[Task data]:

========

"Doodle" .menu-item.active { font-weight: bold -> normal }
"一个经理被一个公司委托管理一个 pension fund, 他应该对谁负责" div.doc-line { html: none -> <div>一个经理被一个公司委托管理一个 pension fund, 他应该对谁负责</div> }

========

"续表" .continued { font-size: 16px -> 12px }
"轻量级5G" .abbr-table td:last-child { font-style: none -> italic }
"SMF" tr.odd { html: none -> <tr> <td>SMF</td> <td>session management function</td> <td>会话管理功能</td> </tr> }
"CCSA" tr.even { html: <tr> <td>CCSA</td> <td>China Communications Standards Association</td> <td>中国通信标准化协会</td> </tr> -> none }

========

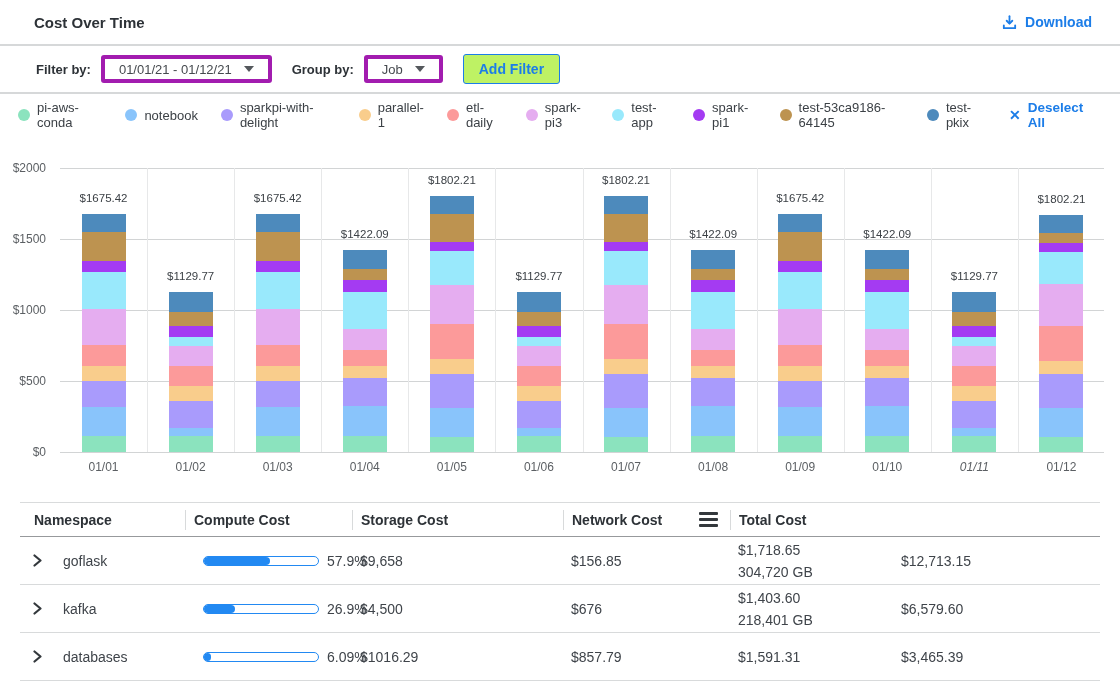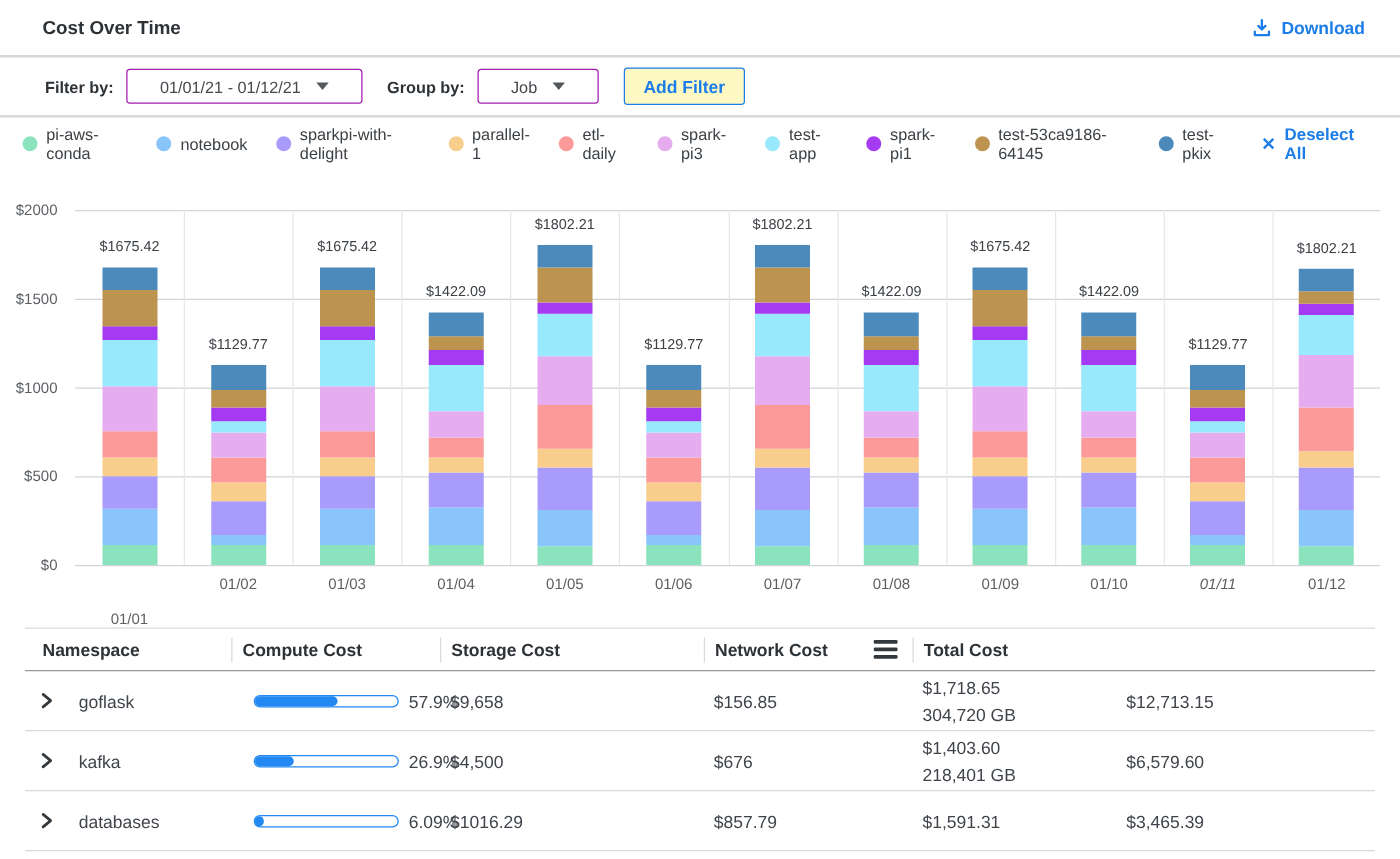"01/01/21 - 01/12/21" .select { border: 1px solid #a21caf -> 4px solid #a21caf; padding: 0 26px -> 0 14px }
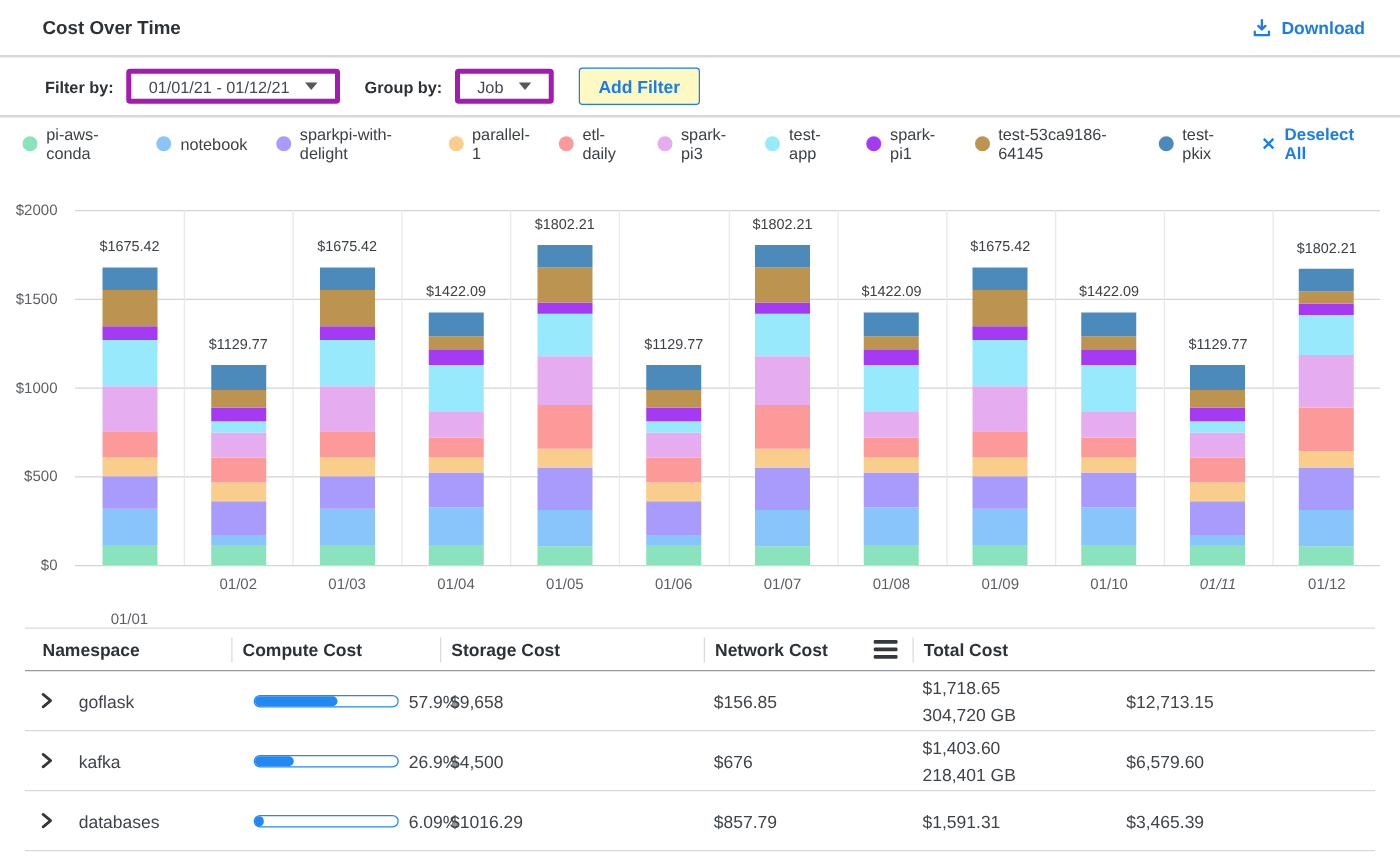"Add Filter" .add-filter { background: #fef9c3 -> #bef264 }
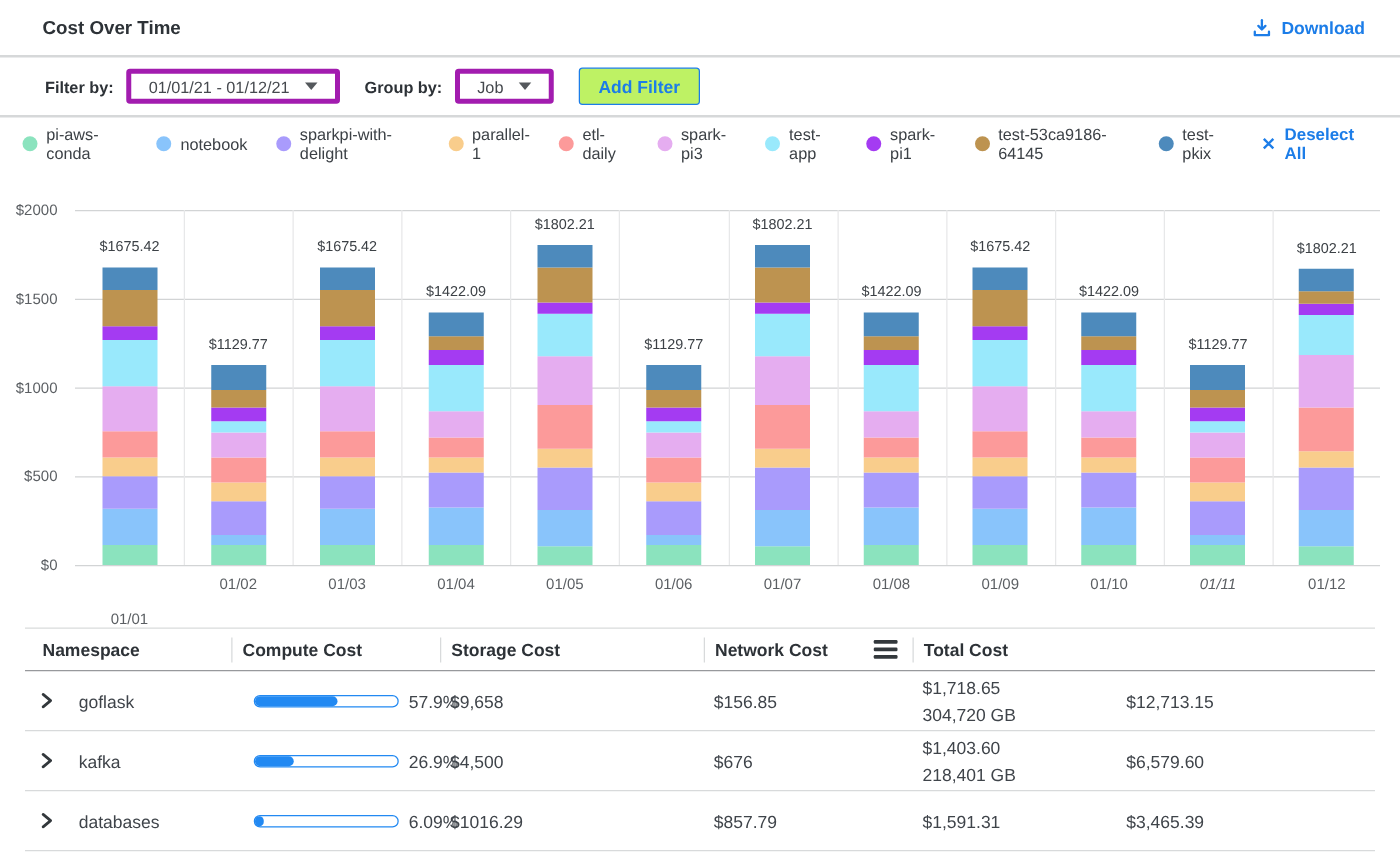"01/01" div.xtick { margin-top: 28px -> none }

========

[Problem]: Return exactly the lines above from the line that has "none -> <tr>" through the line that has "html: <tr> <td>CCSA</td>", inclusive, and nothing else.

[Result of the task]:
"SMF" tr.odd { html: none -> <tr> <td>SMF</td> <td>session management function</td> <td>会话管理功能</td> </tr> }
"CCSA" tr.even { html: <tr> <td>CCSA</td> <td>China Communications Standards Association</td> <td>中国通信标准化协会</td> </tr> -> none }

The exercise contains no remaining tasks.